For some of the procedures, you need an elbow glove, maybe to go into the uterus for examination, but we only have the surgical ones which are short. You end up bringing your hand out and your whole arm is bloody. With this hepatitis, HIV and syphilis [prevalence], you do it and you run to put your hand in the bleach. You remove it, wash your hands, and use sanitiser too, hoping that all will be well.

The participants stated that because there were only a few instrument sets, they had to be shared between the high number of births occurring, but in the setting where the autoclave is not working, they are forced to sterilize the equipment with bleach instead so that they can immediately use them again. This exposes the midwives, the women, and neonates to infections because the midwives reported that sometimes the process is hastily done. Mansah explained why midwives did this:

We have 10 birthing packs. We can do many deliveries and it will get finished. So, when we put it into the bleach for 10 minutes and we wash it and put it in another one for 5 minutes then we use it for them [women and neonates]. We cannot say that because we have used up all our instrument women should go to another facility.

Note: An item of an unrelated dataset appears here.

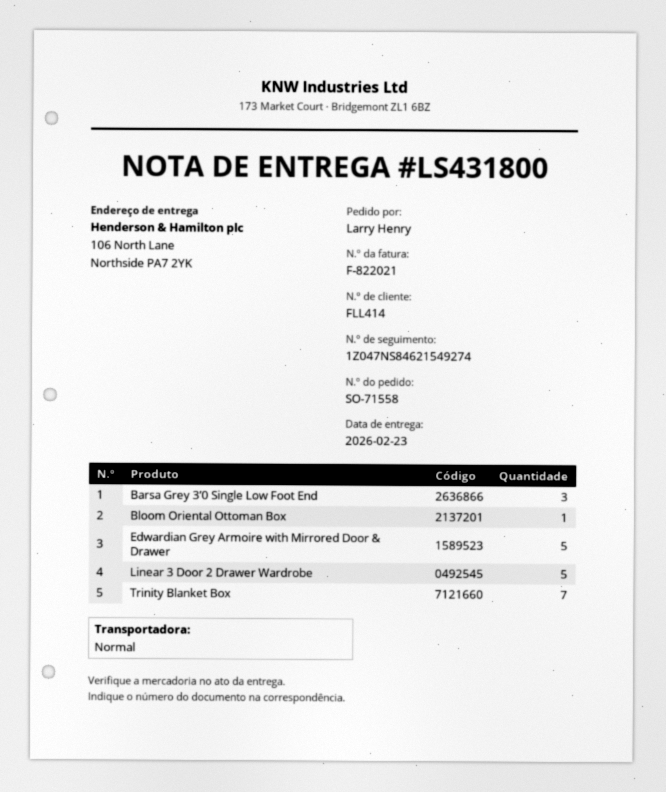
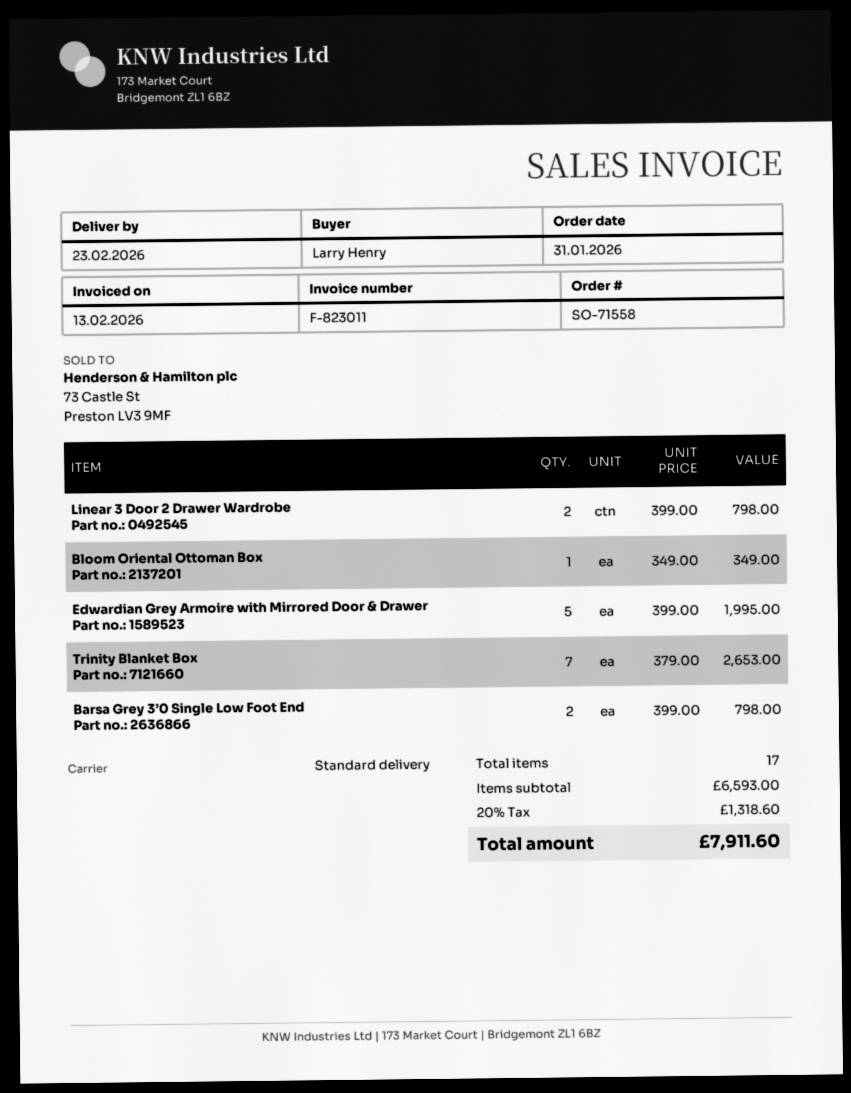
invoice number: F-822021 -> F-823011
Barsa Grey 3’0 Single Low Foot End: 3 -> 2
Linear 3 Door 2 Drawer Wardrobe: 5 -> 2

According to the midwives, their stress and fatigue were made worse by the perception that their managers did not support them when things went wrong. As indicated by Sika: “The health worker is not their [management] priority, it is the patient [that is their priority]”. The participants perceived that the health facility management always sided with the clients, even when it was clear to the midwives that other factors such as the lack of care resources was the cause of a negative outcome. As Mercy stated:

Whatever you have, you use it. It stresses me out. I get tired. Like yesterday the baby was dying. You don’t have suction machine. At the end of the day too, they [the baby’s family and the management] will put the blame on you. I get anxious.

Even in the face of this perceived lack of support from management, midwives showed a great sense of responsibility in their work. This was due to a general acknowledgement among the participants that their ability to provide care impacts the woman giving birth, the neonate and the woman’s family. Elie captured this view in her statement:

You are not only dealing with the mother [woman]; you are not only dealing with the child [newborn]. You are dealing with the whole family. Mother is here but children are in the house waiting for mother, husband is in the house waiting for mother, even grandmother is depending on mother, so you are dealing with the whole family. Should something go wrong the whole family will be affected.

The midwives involved in this study concluded that theirs is a huge responsibility and that this is an additional source of pressure on them, apart from the other barriers they face in the workplace.

As well as the stressors noted above, other aspects of the job exacerbated the midwives’ stress thereby causing emotional tension and thus affected the way they cared for their clients. One significant factor mentioned by the participants was that, because of the infrastructural constraints in their workplace, they do not have access to the equipment and other resources needed to care for women or newborns who might need Intensive Care Unit (ICU) or Neonatal Intensive Care Unit (NICU)-level care. Due to this, midwives must refer and transfer most emergency cases to other health care sites. However, none of the facilities had an ambulance. The urban and peri-urban facilities depended on the National Ambulance Service while the rural health facilities depended on the availability of taxis. Delays in getting ambulances or other means of transport to convey clients to referral facilities, as well as getting referral facilities to accept referred women and/or neonates, were mentioned by the participants as major sources of additional stress and anxiety. Margaret described a typical emergency transfer scenario:

You are now going to put the person into a car [taxi] and send the person to [another hospital]. When you get there [the other hospital], [they] will say the place is full, you go to another place [a different hospital], they also [that hospital] says it is full and you are the midwife in the car. Your heart will be pounding. You will get anxious.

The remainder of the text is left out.